A particle moves along x - axis in such a way that its x - co - ordinate varies with time according to the equation `x=4-2t+t^(2)`. The speed of the particle will vary with time as

To solve the problem step by step, we need to analyze the motion of the particle given by the equation \( x = 4 - 2t + t^2 \). ### Step 1: Differentiate the displacement function to find velocity The velocity \( v(t) \) of the particle is the first derivative of the displacement \( x(t) \) with respect to time \( t \). \[ v(t) = \frac{dx}{dt} = \frac{d}{dt}(4 - 2t + t^2) \] ### Step 2: Calculate the derivative Now we differentiate each term: - The derivative of \( 4 \) is \( 0 \). - The derivative of \( -2t \) is \( -2 \). - The derivative of \( t^2 \) is \( 2t \). Putting it all together, we get: \[ v(t) = 0 - 2 + 2t = 2t - 2 \] ### Step 3: Analyze the velocity function The velocity function \( v(t) = 2t - 2 \) is a linear function of time \( t \). ### Step 4: Determine when the velocity is zero To find when the particle changes direction, we set the velocity to zero: \[ 2t - 2 = 0 \] Solving for \( t \): \[ 2t = 2 \implies t = 1 \] ### Step 5: Determine the sign of velocity - For \( t < 1 \), \( v(t) < 0 \) (the particle is moving in the negative direction). - For \( t = 1 \), \( v(t) = 0 \) (the particle is at rest). - For \( t > 1 \), \( v(t) > 0 \) (the particle is moving in the positive direction). ### Step 6: Determine the speed Speed is the absolute value of velocity.

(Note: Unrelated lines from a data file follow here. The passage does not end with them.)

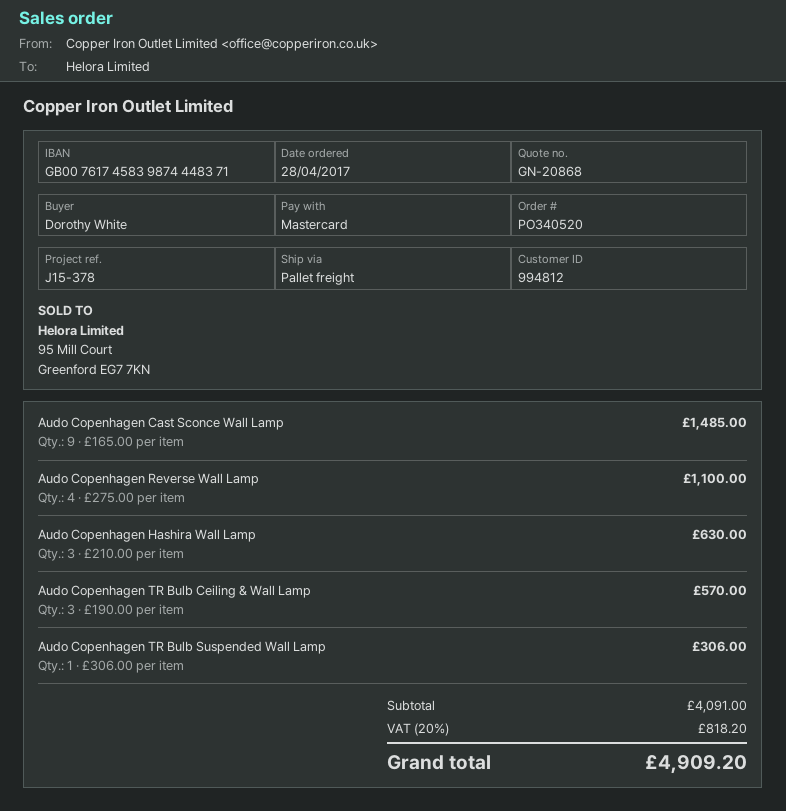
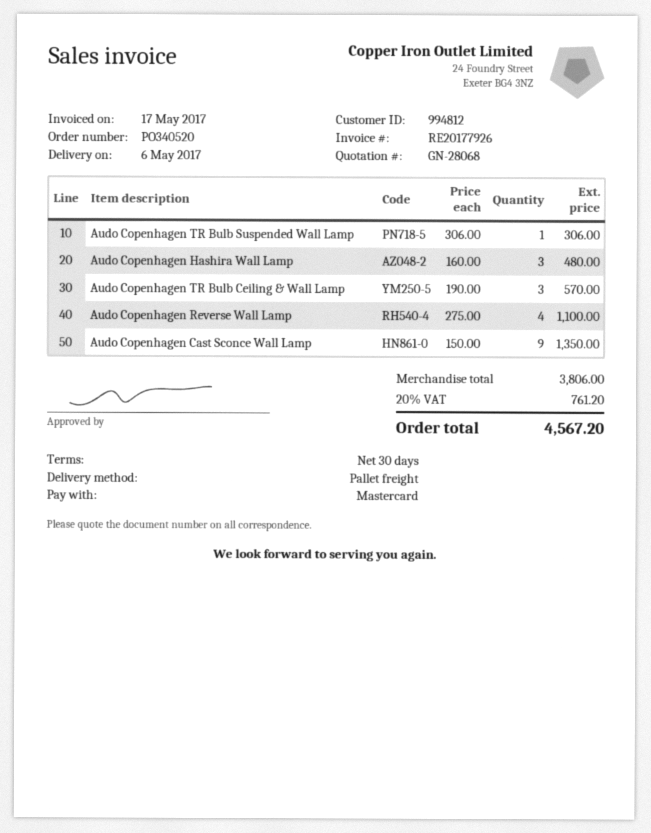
quote number: GN-20868 -> GN-28068
Audo Copenhagen Cast Sconce Wall Lamp: 9 x 165.00 = 1485.00 -> 9 x 150.00 = 1350.00
Audo Copenhagen Hashira Wall Lamp: 3 x 210.00 = 630.00 -> 3 x 160.00 = 480.00
subtotal: 4091.00 -> 3806.00
tax: 20% = 818.20 -> 20% = 761.20
total: 4909.20 -> 4567.20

Therefore, we can express speed \( s(t) \) as: \[ s(t) = |v(t)| = |2t - 2| \] ### Step 7: Write the piecewise function for speed The speed can be expressed as a piecewise function: \[ s(t) = \begin{cases} -(2t - 2) & \text{if } t < 1 \\ 2t - 2 & \text{if } t \geq 1 \end{cases} \] This means: - For \( t < 1 \), \( s(t) = 2 - 2t \) - For \( t \geq 1 \), \( s(t) = 2t - 2 \) ### Step 8: Graph the speed function To graph the speed function: - For \( t < 1 \), the graph will be a decreasing line starting from \( s(0) = 2 \) down to \( s(1) = 0 \). - For \( t \geq 1 \), the graph will be an increasing line starting from \( s(1) = 0 \) and continuing upwards. ### Conclusion The speed of the particle varies with time as described by the piecewise function above, and the graph will reflect these changes in speed.